Грибоедов, получив очередной картель (уже третий по счету! хотя он никогда никого сознательно не задевал и не обижал), не стал раздувать дела, извинился за неловкую шутку и предложил все забыть. Муравьев с облегчением согласился помириться, с условием, что Грибоедов нигде не разгласит этой истории и перестанет над ним смеяться. Александр дал слово, и тем все кончилось, но у Муравьева осталось неприятное воспоминание о совершенной глупости, Боборыкин приобрел репутацию «переносчика» (ибо это он пересказал Муравьеву насмешки Грибоедова), а для Грибоедова происшествие стало единственной ложкой дегтя в бочке грузинского меда. Он приложил все свои дипломатические способности, чтобы не прервать занятий с Муравьевым, которые казались ему важными: если вдруг Россия все-таки вступит в войну с Турцией, знание турецкого ему пригодится; если не вступит — он сможет на худой конец объясняться с каджарами на их родном языке. Пожалуй, дружеские отношения с Аббасом-мирзой и англичанами давались Александру легче, чем с самолюбивым до уродливости Николаем Николаевичем. Тот еще дважды или трижды пытался рассориться, но всякий раз мирился, покоренный любезностью, образованностью и умом Грибоедова.
Александр отчасти сочувствовал обидчивости Муравьева; он видел, как неприятно тому жить без друзей, не понимая, что сам во всем виноват, и требовать к себе уважения под угрозой пистолета. Грибоедов же всюду чувствовал себя в братском кругу. В этот приезд в Тифлис он встретил прежнего сослуживца по Коллегии иностранных дел Вильгельма Карловича Кюхельбекера. По выходе из лицея юноша несколько лет бедствовал, подрабатывал уроками, потом уехал в Париж, но был отозван обратно за слишком смелые лекции (о русской литературе), а в октябре 1821 года получил назначение чиновником особых поручений при Ермолове. В Петербурге Грибоедов почти не обращал внимания на нескладного и взбалмошного юнца, но в Тифлисе он оценил его общество.

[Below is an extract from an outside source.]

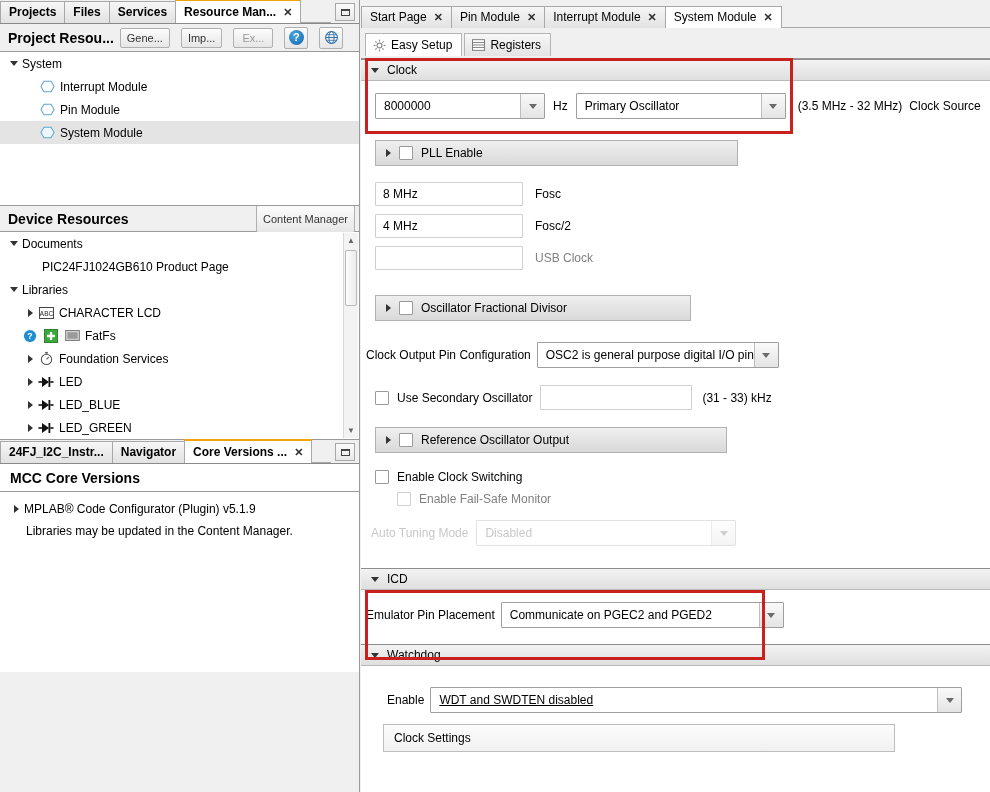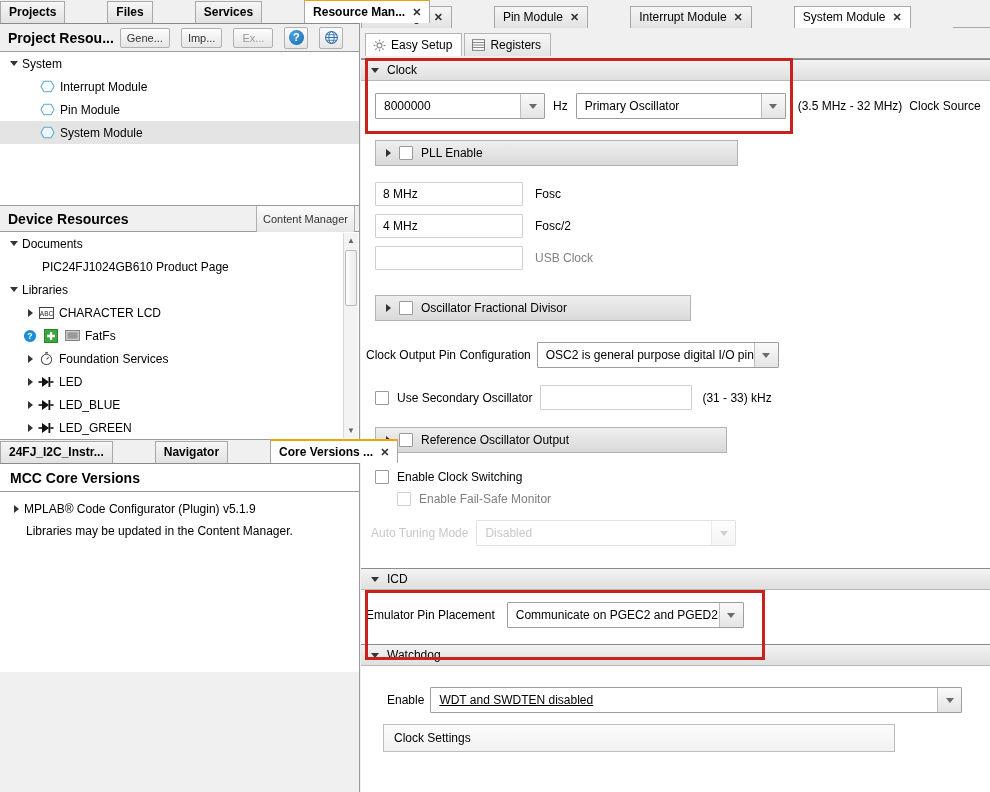"Projects" .tabstrip { gap: 43px -> none }
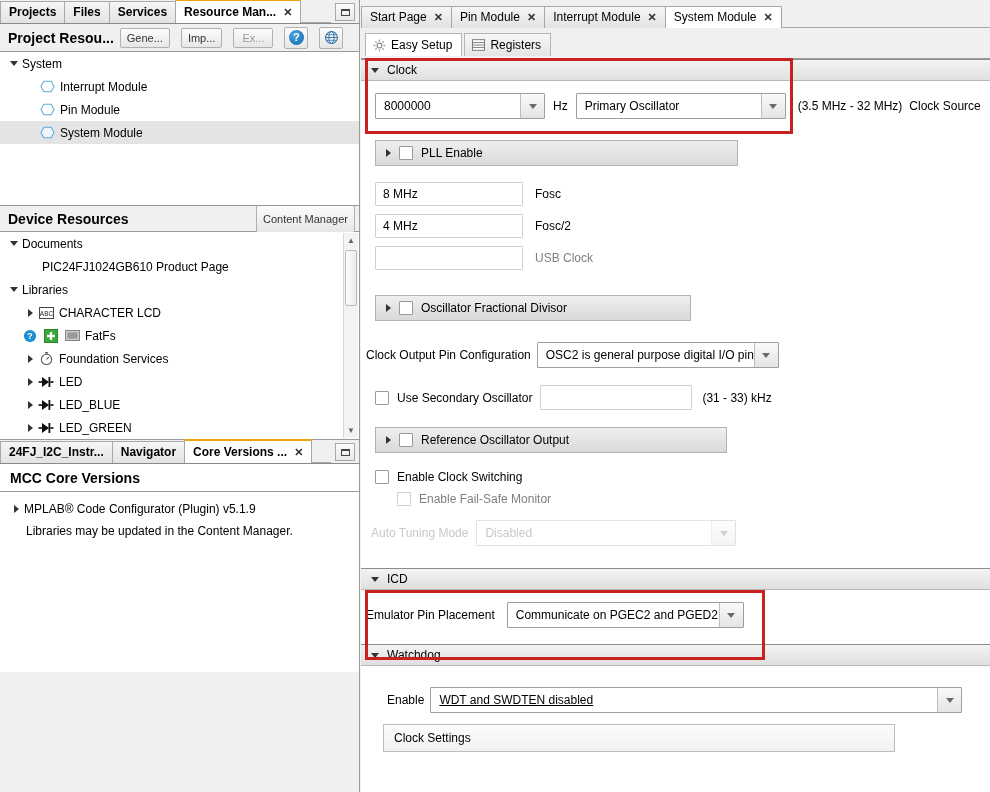"Communicate on PGEC2 and PGED2" div.combo { margin-left: 12px -> 6px; width: 237px -> 283px }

К этому времени Грибоедов ясно осознал, что не может написать ничего выдающегося, если ему некому прочитать написанное. Русский язык был для него прежде всего и по преимуществу языком
Свои громадные творческие силы он предпочитал вкладывать в драматические произведения, где автор целиком скрывался за словами различных персонажей и как бы не выражал собственных мыслей и чувств. Но если стихи часто рассчитывались на читателей, а не слушателей, то драмы всегда и всюду готовились для произнесения со сцены. В Персии Грибоедов много раздумывал о плане своей будущей пьесы, но не сочинил ни одной связной строки, поскольку никто не мог сказать ему, хорошо ли это звучит. В Тифлисе он обрел идеального наперсника — поэта Кюхельбекера.